- **Data extracts**
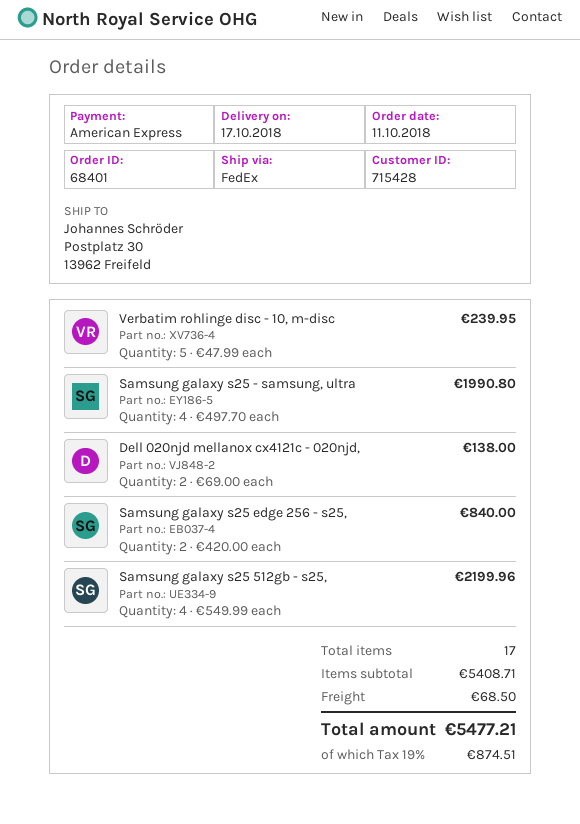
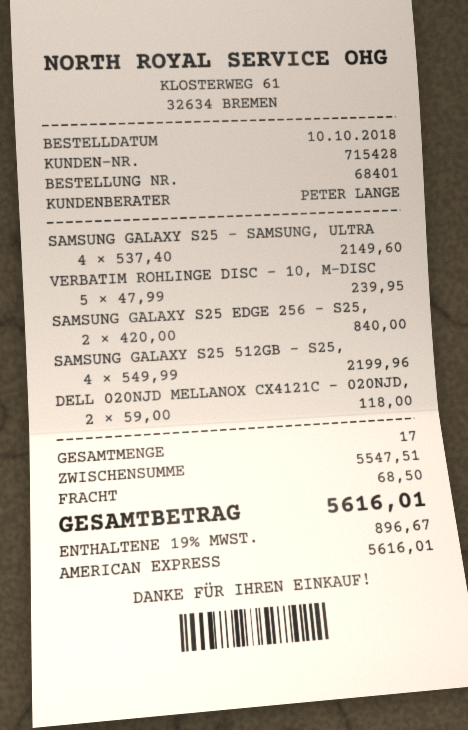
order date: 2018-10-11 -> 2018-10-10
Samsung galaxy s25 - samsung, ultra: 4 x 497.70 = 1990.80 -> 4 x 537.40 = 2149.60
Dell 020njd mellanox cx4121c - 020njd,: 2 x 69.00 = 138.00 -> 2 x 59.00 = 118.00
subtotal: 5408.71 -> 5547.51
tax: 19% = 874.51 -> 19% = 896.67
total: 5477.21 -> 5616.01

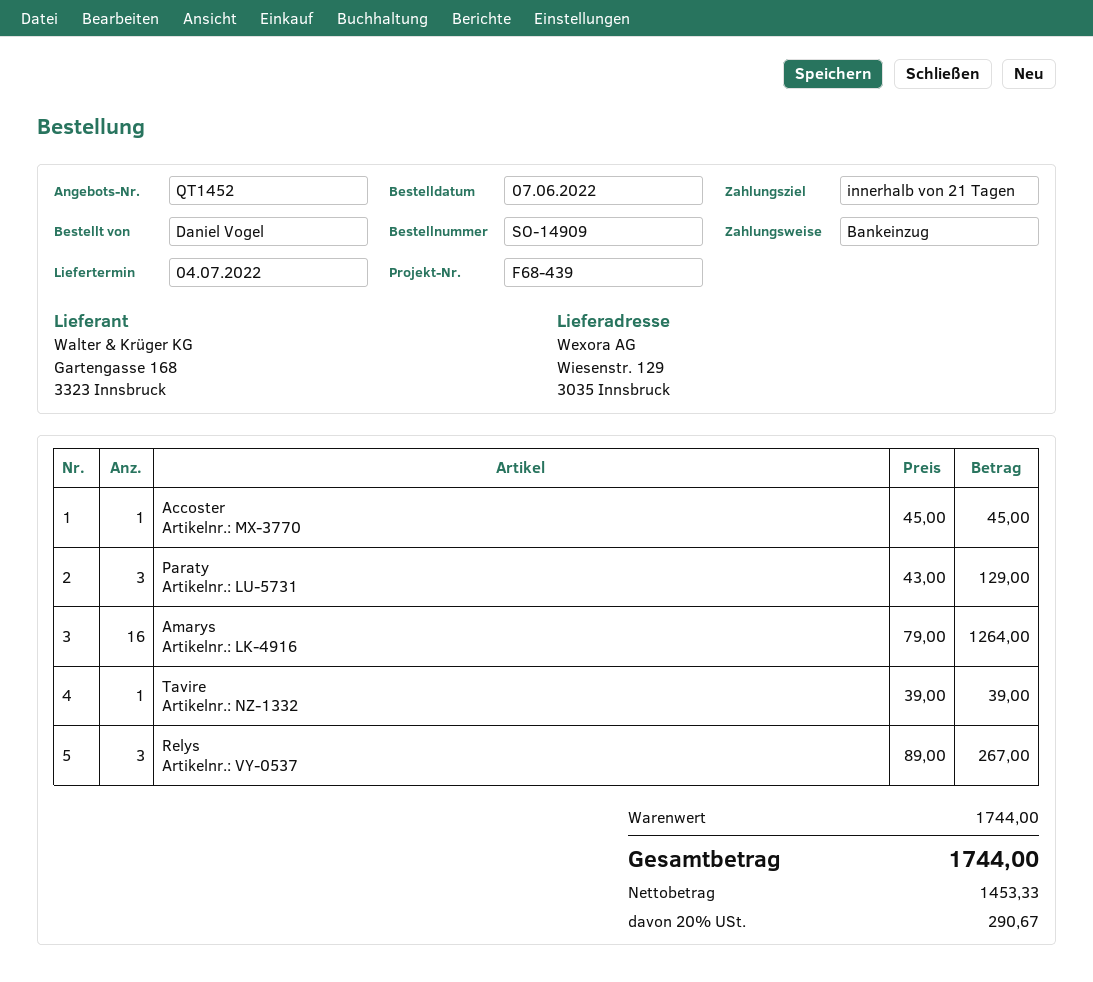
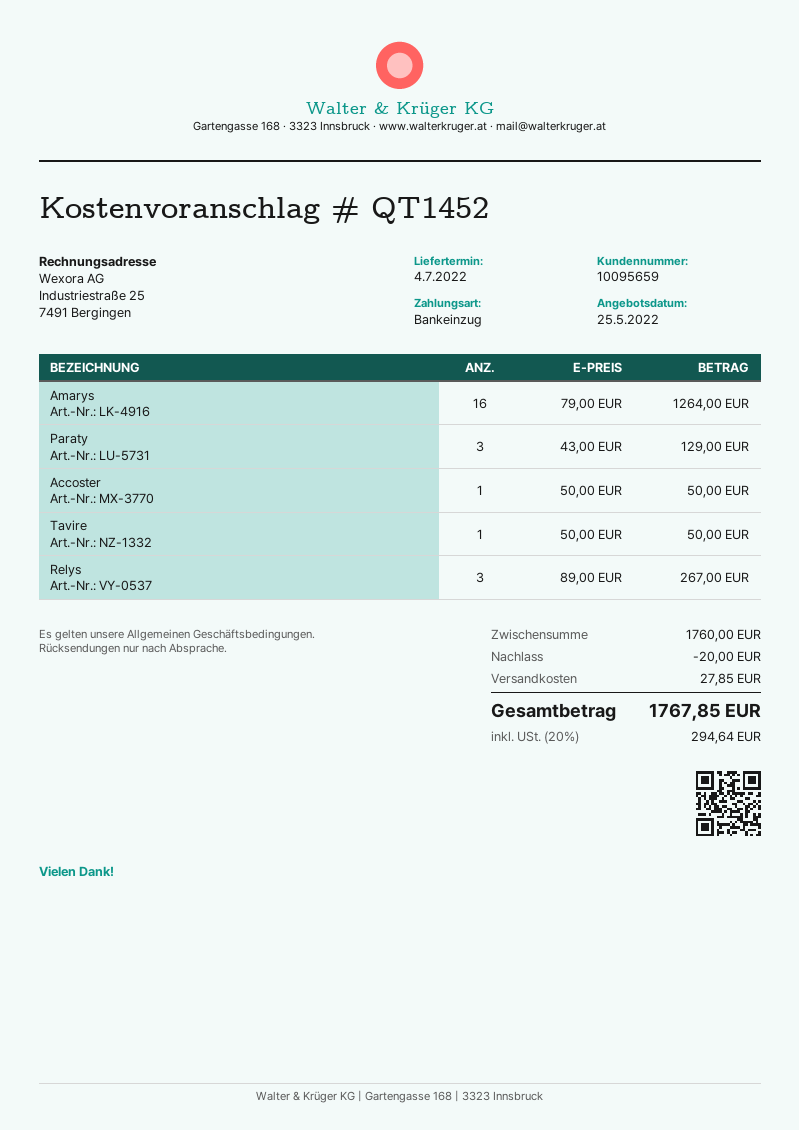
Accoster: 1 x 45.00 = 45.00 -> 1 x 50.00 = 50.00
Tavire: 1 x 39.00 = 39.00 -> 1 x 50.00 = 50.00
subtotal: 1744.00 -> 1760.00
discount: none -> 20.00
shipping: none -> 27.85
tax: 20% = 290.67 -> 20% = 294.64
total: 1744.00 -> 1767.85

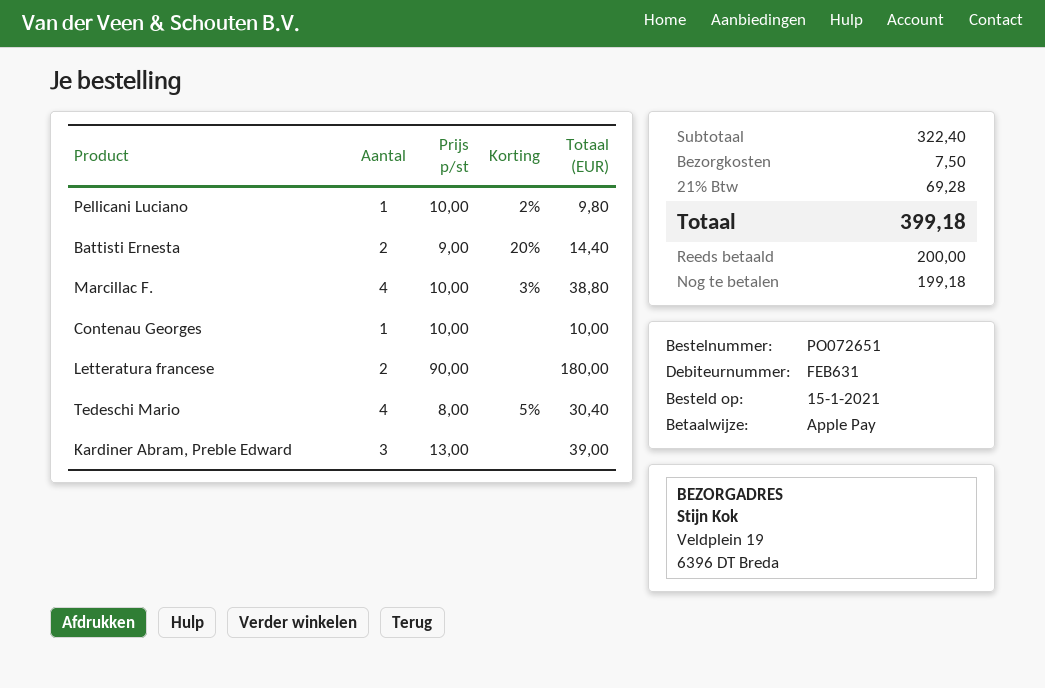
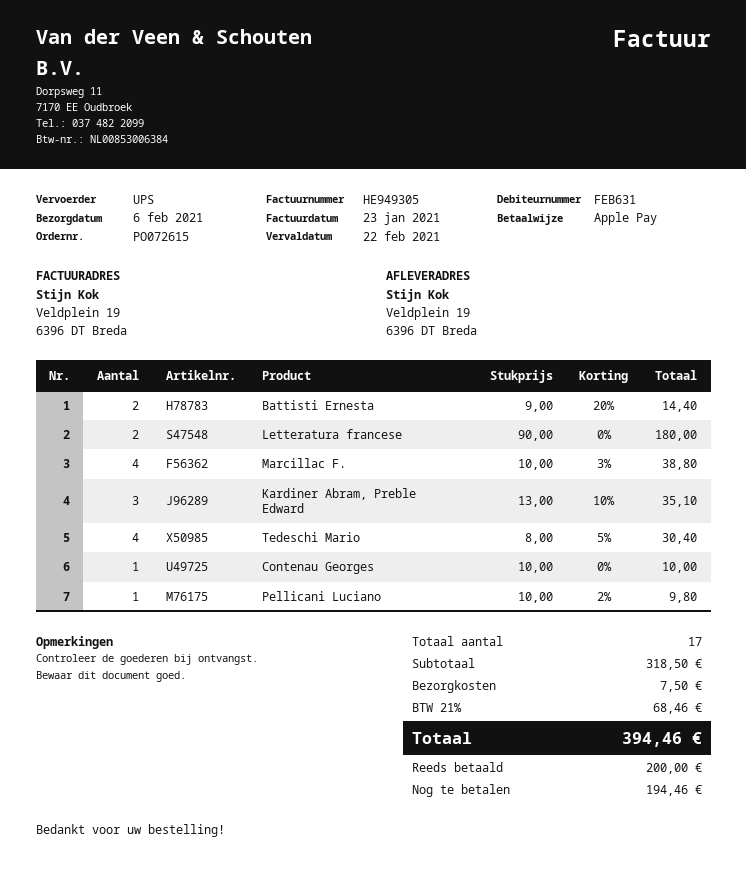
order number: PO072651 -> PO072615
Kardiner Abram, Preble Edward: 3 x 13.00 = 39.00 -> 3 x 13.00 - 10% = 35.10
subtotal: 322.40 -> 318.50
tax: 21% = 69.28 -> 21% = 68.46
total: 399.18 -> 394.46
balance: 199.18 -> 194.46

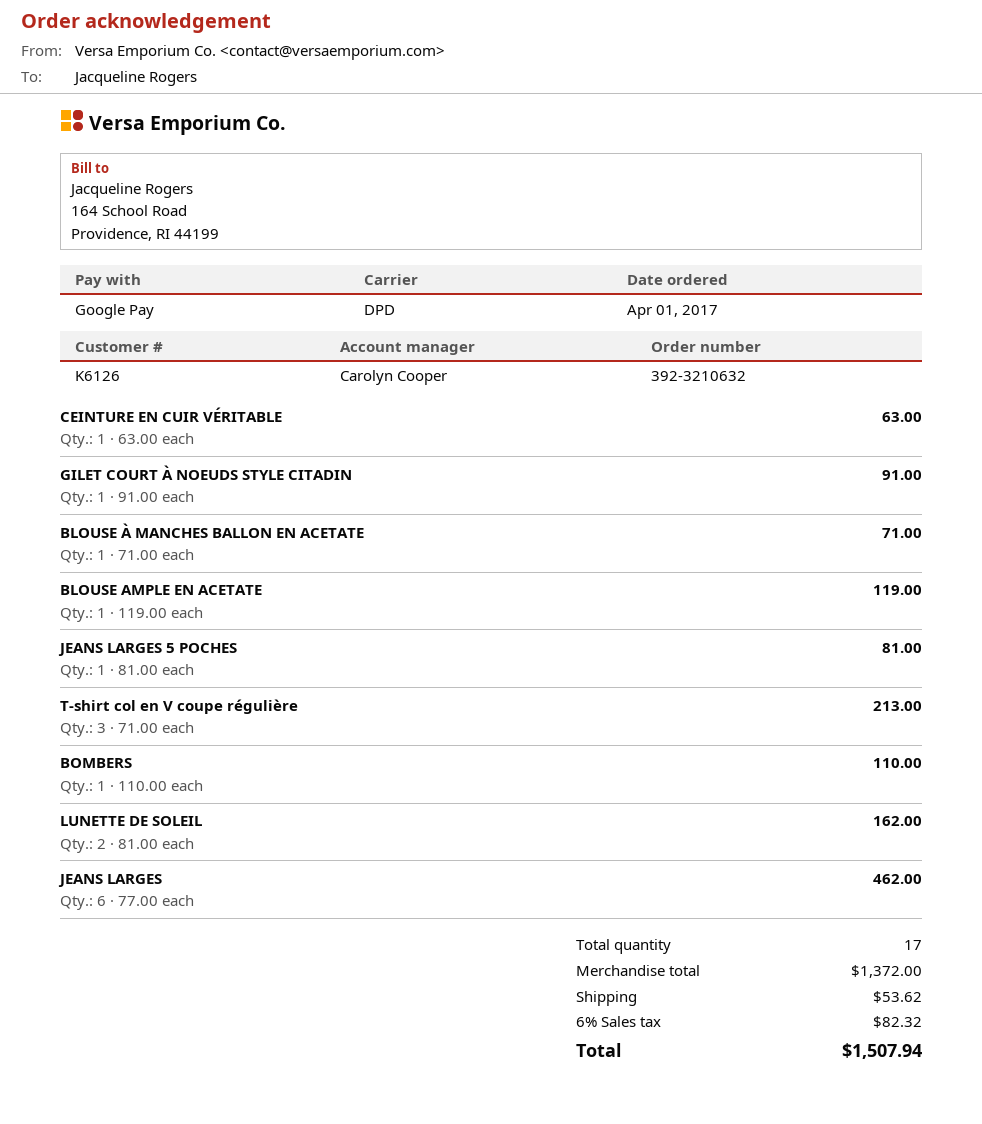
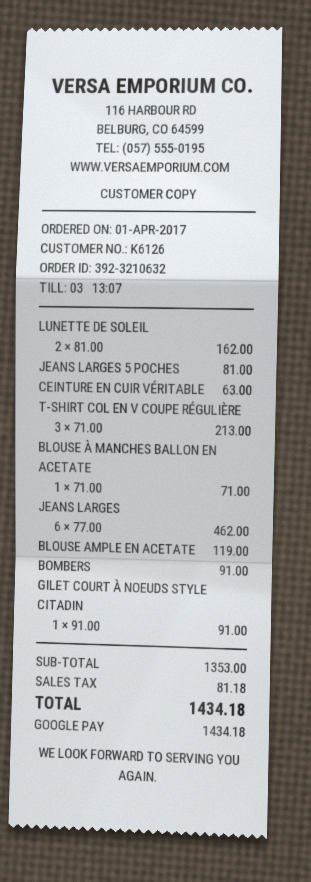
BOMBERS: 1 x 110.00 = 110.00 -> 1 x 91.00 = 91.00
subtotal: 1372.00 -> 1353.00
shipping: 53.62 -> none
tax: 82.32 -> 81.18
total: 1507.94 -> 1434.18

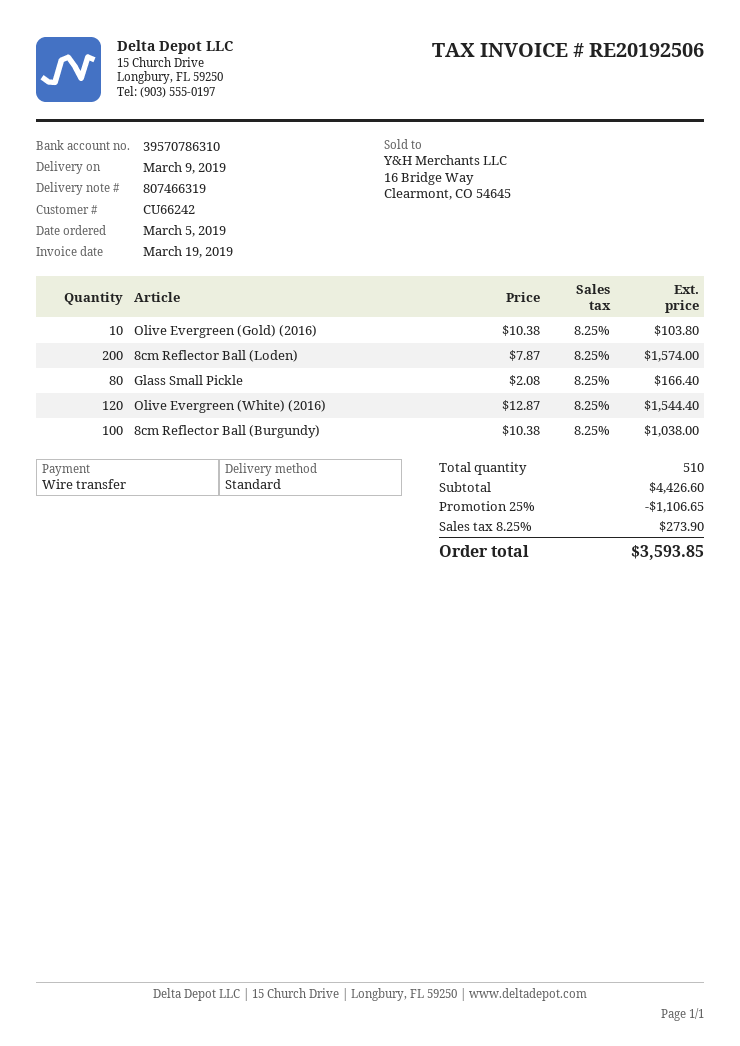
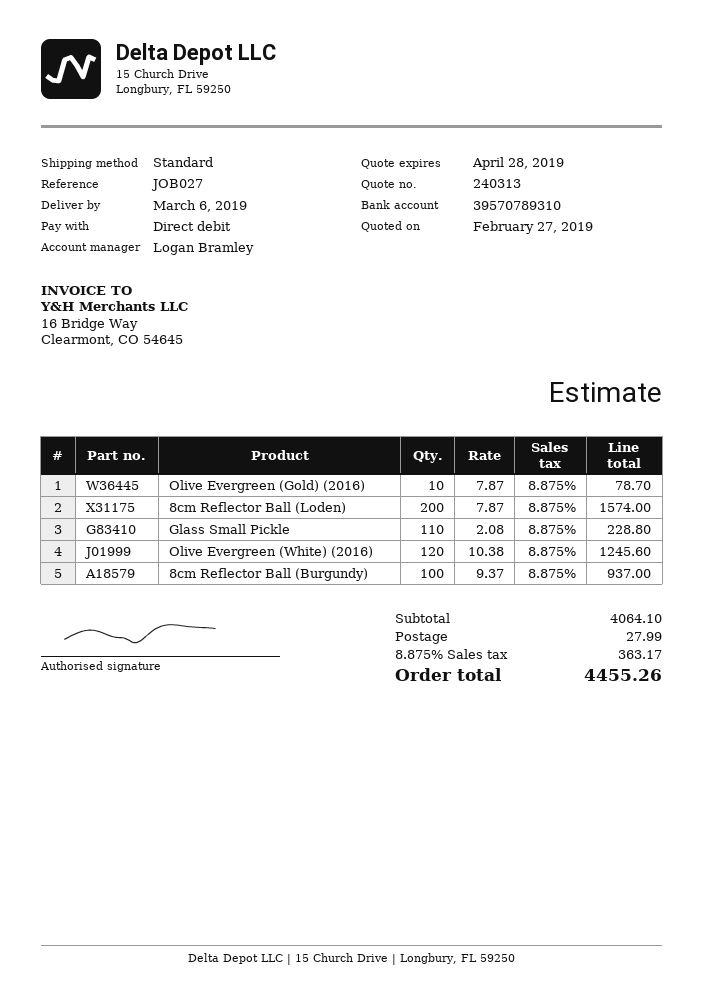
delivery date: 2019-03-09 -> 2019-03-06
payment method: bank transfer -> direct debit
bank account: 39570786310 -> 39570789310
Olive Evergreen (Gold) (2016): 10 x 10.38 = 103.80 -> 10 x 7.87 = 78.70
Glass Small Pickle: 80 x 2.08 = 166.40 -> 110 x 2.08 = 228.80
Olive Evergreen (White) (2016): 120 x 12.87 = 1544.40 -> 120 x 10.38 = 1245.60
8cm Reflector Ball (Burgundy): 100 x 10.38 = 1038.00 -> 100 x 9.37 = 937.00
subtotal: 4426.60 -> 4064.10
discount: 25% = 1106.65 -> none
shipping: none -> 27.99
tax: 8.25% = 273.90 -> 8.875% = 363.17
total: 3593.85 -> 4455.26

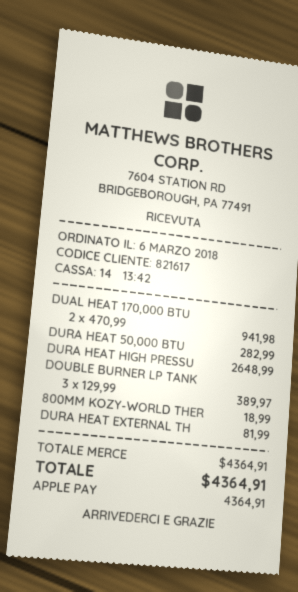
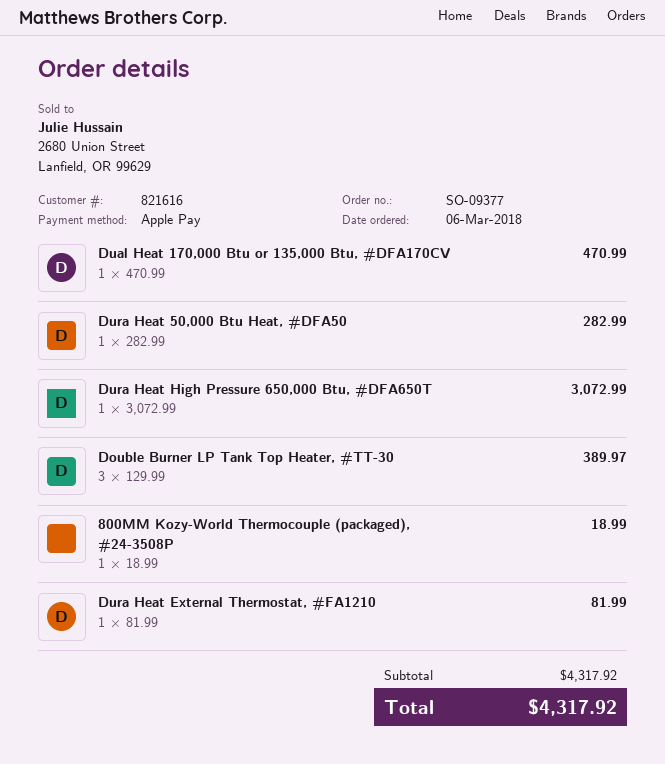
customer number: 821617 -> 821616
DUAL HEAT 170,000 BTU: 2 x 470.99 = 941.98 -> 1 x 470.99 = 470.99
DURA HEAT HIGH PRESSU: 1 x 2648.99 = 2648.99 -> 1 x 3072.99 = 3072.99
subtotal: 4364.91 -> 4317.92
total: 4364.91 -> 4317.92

- **Action item**
The material above should be printed again exactly, with each picture left out.

- **Output for this task**
order date: 2018-10-11 -> 2018-10-10
Samsung galaxy s25 - samsung, ultra: 4 x 497.70 = 1990.80 -> 4 x 537.40 = 2149.60
Dell 020njd mellanox cx4121c - 020njd,: 2 x 69.00 = 138.00 -> 2 x 59.00 = 118.00
subtotal: 5408.71 -> 5547.51
tax: 19% = 874.51 -> 19% = 896.67
total: 5477.21 -> 5616.01

Accoster: 1 x 45.00 = 45.00 -> 1 x 50.00 = 50.00
Tavire: 1 x 39.00 = 39.00 -> 1 x 50.00 = 50.00
subtotal: 1744.00 -> 1760.00
discount: none -> 20.00
shipping: none -> 27.85
tax: 20% = 290.67 -> 20% = 294.64
total: 1744.00 -> 1767.85

order number: PO072651 -> PO072615
Kardiner Abram, Preble Edward: 3 x 13.00 = 39.00 -> 3 x 13.00 - 10% = 35.10
subtotal: 322.40 -> 318.50
tax: 21% = 69.28 -> 21% = 68.46
total: 399.18 -> 394.46
balance: 199.18 -> 194.46

BOMBERS: 1 x 110.00 = 110.00 -> 1 x 91.00 = 91.00
subtotal: 1372.00 -> 1353.00
shipping: 53.62 -> none
tax: 82.32 -> 81.18
total: 1507.94 -> 1434.18

delivery date: 2019-03-09 -> 2019-03-06
payment method: bank transfer -> direct debit
bank account: 39570786310 -> 39570789310
Olive Evergreen (Gold) (2016): 10 x 10.38 = 103.80 -> 10 x 7.87 = 78.70
Glass Small Pickle: 80 x 2.08 = 166.40 -> 110 x 2.08 = 228.80
Olive Evergreen (White) (2016): 120 x 12.87 = 1544.40 -> 120 x 10.38 = 1245.60
8cm Reflector Ball (Burgundy): 100 x 10.38 = 1038.00 -> 100 x 9.37 = 937.00
subtotal: 4426.60 -> 4064.10
discount: 25% = 1106.65 -> none
shipping: none -> 27.99
tax: 8.25% = 273.90 -> 8.875% = 363.17
total: 3593.85 -> 4455.26

customer number: 821617 -> 821616
DUAL HEAT 170,000 BTU: 2 x 470.99 = 941.98 -> 1 x 470.99 = 470.99
DURA HEAT HIGH PRESSU: 1 x 2648.99 = 2648.99 -> 1 x 3072.99 = 3072.99
subtotal: 4364.91 -> 4317.92
total: 4364.91 -> 4317.92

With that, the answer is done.